The Right to Education-Towards a Renewed Commitment to Education

The 19th  November 2019, among the numerous events that marked the 30th  anniversary ceremony of the Convention on the Rights of the Child, the Permanent Observer Mission of the Holy See organized the side event “The Right to Education – Towards a Renewed Commitment to Education” which was held in Room XXIV of the Palais des Nations in Geneva.

The event was co-sponsored by the Permanent Missions of the Philippines, Zambia, Poland, Lebanon and the Sovereign Order of Malta as well as by the associations: Caritas in Veritate Foundation, OIDEL, OIEC, BICE, Caritas Internationalis, Istituto Internazionale Maria Ausiliatrice (IIMA), New Humanity and Forum Catholique Genève.

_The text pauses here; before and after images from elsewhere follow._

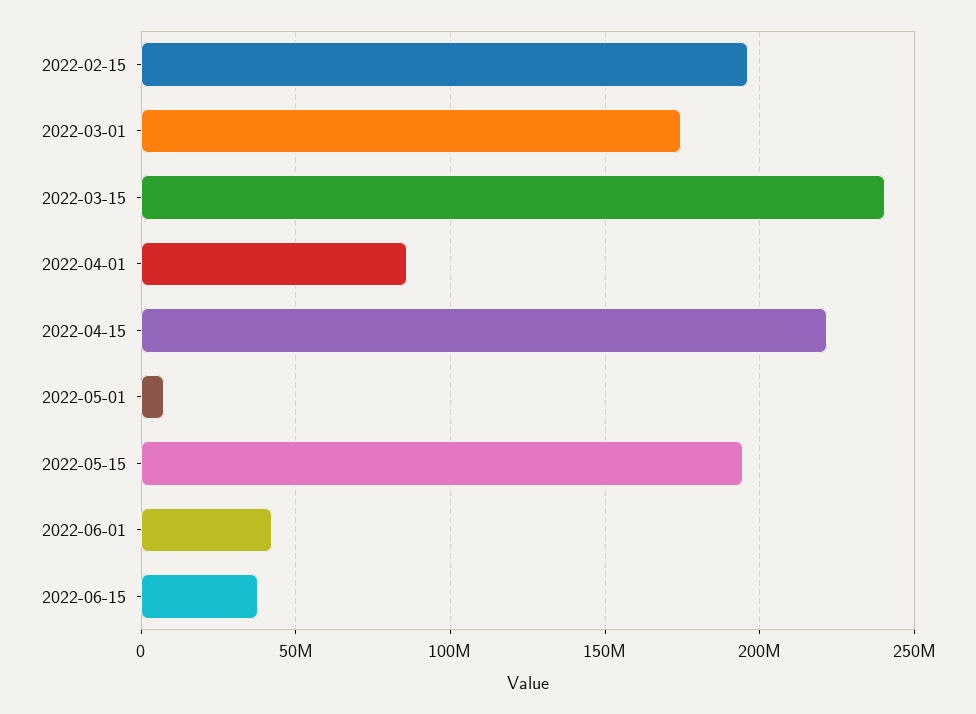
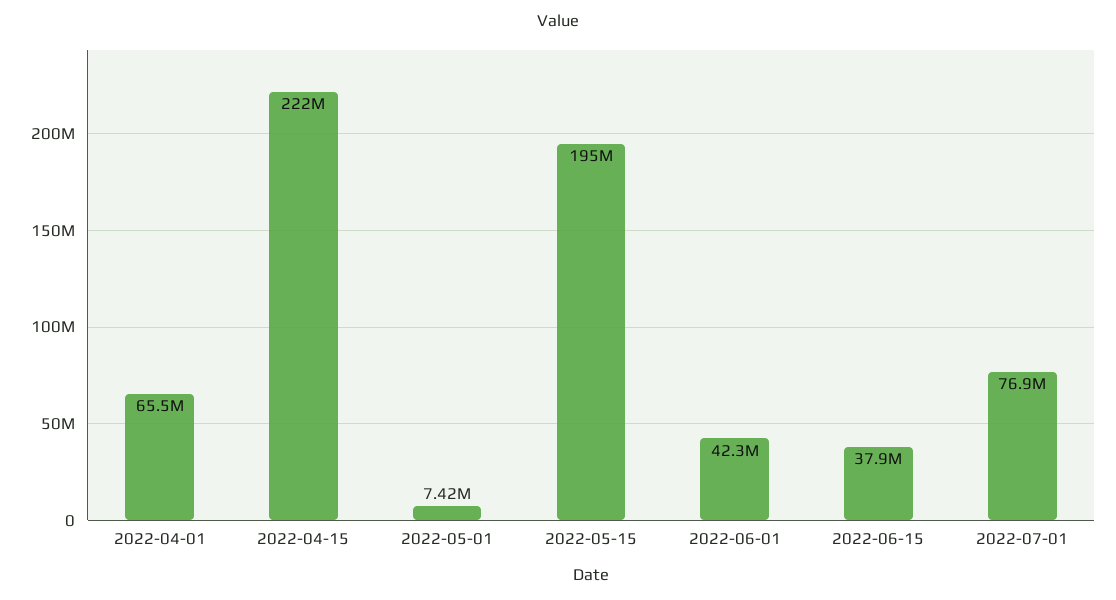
2022-02-15: 195000000 -> none
2022-03-01: 175000000 -> none
2022-03-15: 240000000 -> none
2022-04-01: 85000000 -> 65500000
2022-07-01: none -> 76900000

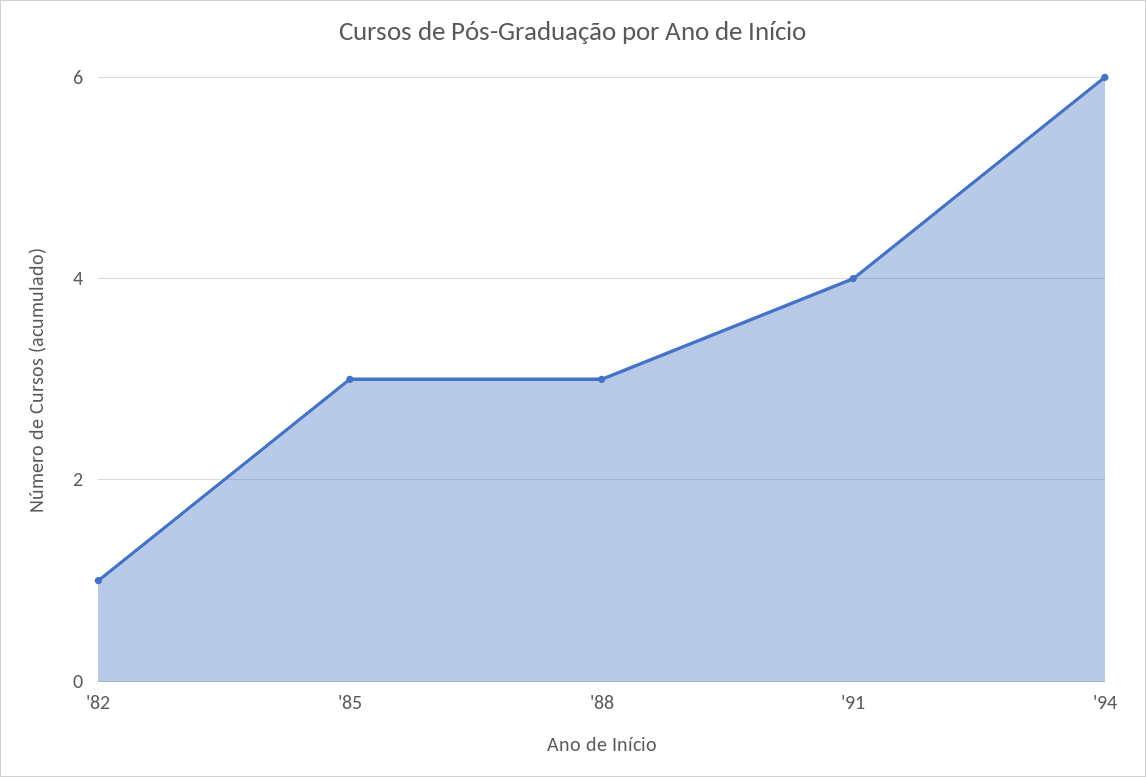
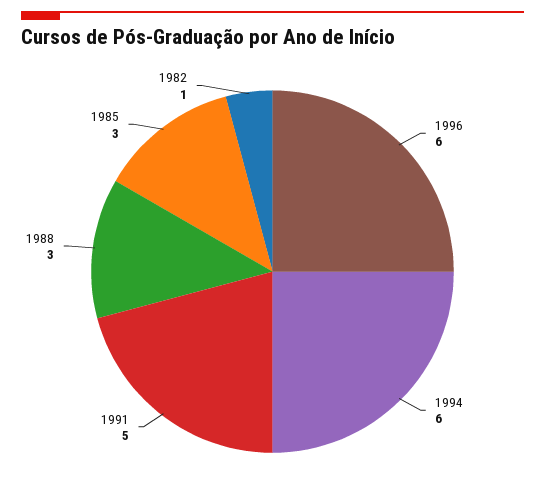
'91: 4 -> 5
1996: none -> 6

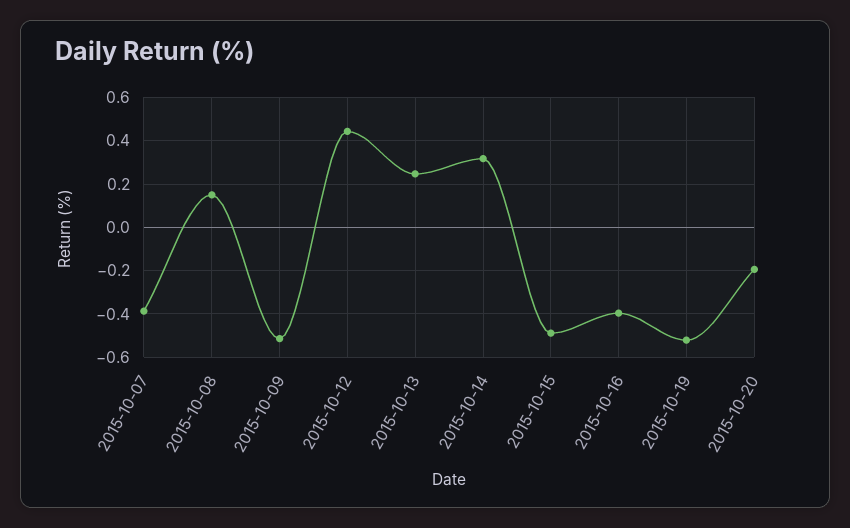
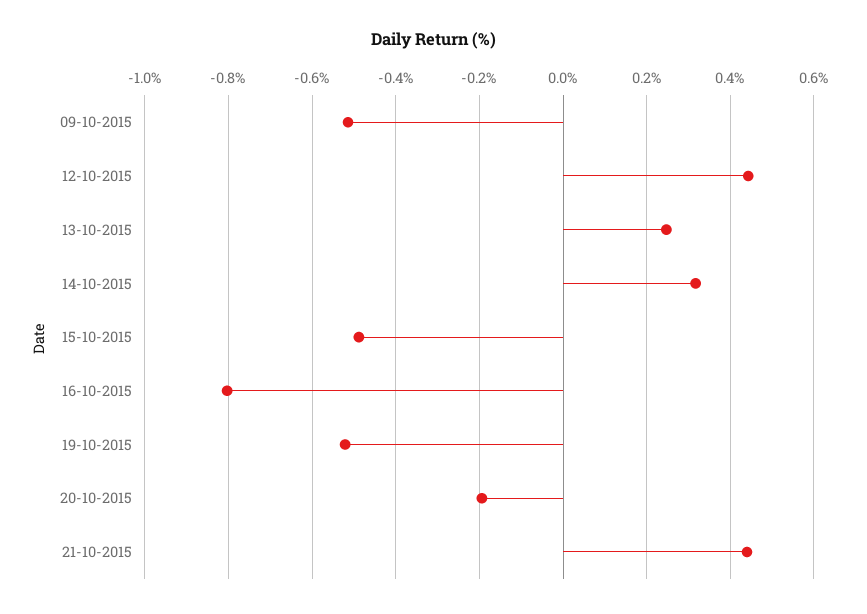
2015-10-07: -0.4 -> none
2015-10-08: 0.15 -> none
2015-10-16: -0.4 -> -0.8
21-10-2015: none -> 0.44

H.E. Archbishop Ivan Jurkovič, the moderator of the event, recalled the role of education in renewing the centrality of the human person.

In his opening speech, H.E. Cardinal Giuseppe Versaldi, prefect of the Congregation for Catholic Education of the Holy See, stressed that the path towards a humanizing education passes through a global educational pact “that everyone will undertake to implement in their own area and spread as much as possible to generate a change of mentality through education.”  The right to education, therefore, can be seen as the cornerstone for the protection of other human rights.

Mr. Benyam Dawit MEZMUR, a member of the United Nations Committee on the Rights of the Child, acknowledged the great steps taken in these thirty years of the CRC, which made it possible to reach many children even in the most remote regions. At this time, it is necessary to create a culture of children’s rights through quality education and the creation of participatory spaces for children: it is necessary to “taking action, instead of just talking action.”

Ms. Chantal PAISANT, a UNESCO representative and a member of the Catholic Child Bureau, emphasized the importance of education for people with disabilities and the culture of respect. In order to promote inclusive societies, education should help, on the one hand, to conceive human society as pluralistic and, on the other, to relate to “the other, the different.”

Mr. Jan DE GROOF, professor at the College of Europe (Bruges, Belgium) and at the National Research University – Higher School of Economics (Moscow, Russia), UNESCO Chair for the right to education and former UNESCO official, put in light the difficulties of achieving the right to a liberal and pluralistic education by affirming that governments, with the aim of shaping a vibrant democracy, must guarantee educational pluralism and promote access to private and public schools because the future of each child goes through education.

Ms. Inès de FRANCLIEU, founder of Com’je t’aime, focused on the sexual and emotional education of children and the importance of the latter for the stability of the person and consequently of the community.

The speakers’ interventions were interspersed with videos presenting four case studies on the educational interventions of OIEC in the Philippines, of the “Fratelli Project” in Lebanon, of the Proveda Foundation in Guatemala and of the Don Bosco Missions in Sierra Leone during the Ebola crisis.